> [Problem details]:
Print all of the records. Exclude the images.

> [Listed records]:
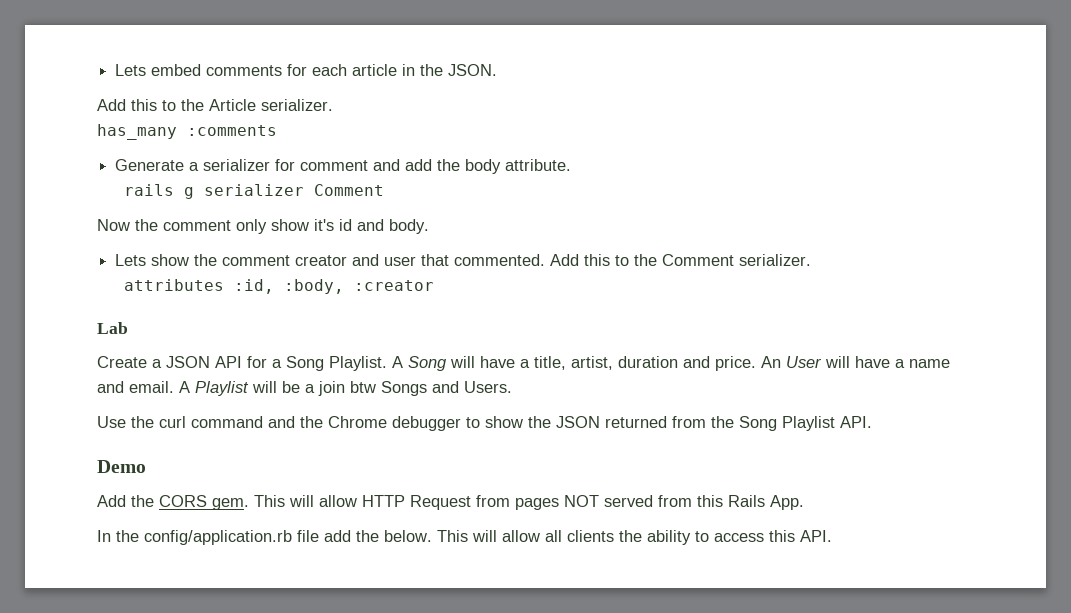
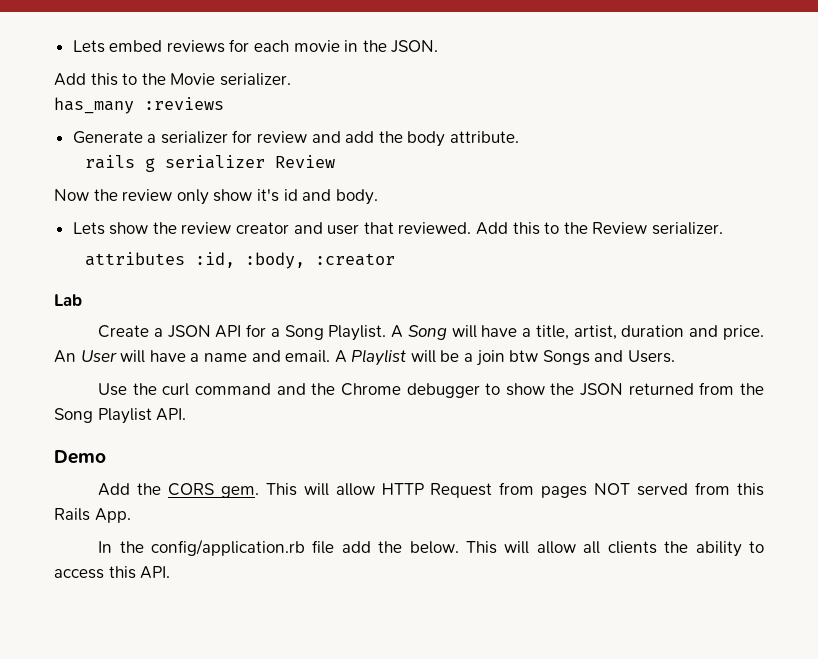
- Lets embed comments for each article in the JSON.
+ Lets embed reviews for each movie in the JSON.
- Add this to the Article serializer.
+ Add this to the Movie serializer.
- has_many :comments
+ has_many :reviews
- Generate a serializer for comment and add the body attribute.
+ Generate a serializer for review and add the body attribute.
- rails g serializer Comment
+ rails g serializer Review
- Now the comment only show it's id and body.
+ Now the review only show it's id and body.
- Lets show the comment creator and user that commented. Add this to the Comment serializer.
+ Lets show the review creator and user that reviewed. Add this to the Review serializer.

> [Finished exercise]:
- Lets embed comments for each article in the JSON.
+ Lets embed reviews for each movie in the JSON.
- Add this to the Article serializer.
+ Add this to the Movie serializer.
- has_many :comments
+ has_many :reviews
- Generate a serializer for comment and add the body attribute.
+ Generate a serializer for review and add the body attribute.
- rails g serializer Comment
+ rails g serializer Review
- Now the comment only show it's id and body.
+ Now the review only show it's id and body.
- Lets show the comment creator and user that commented. Add this to the Comment serializer.
+ Lets show the review creator and user that reviewed. Add this to the Review serializer.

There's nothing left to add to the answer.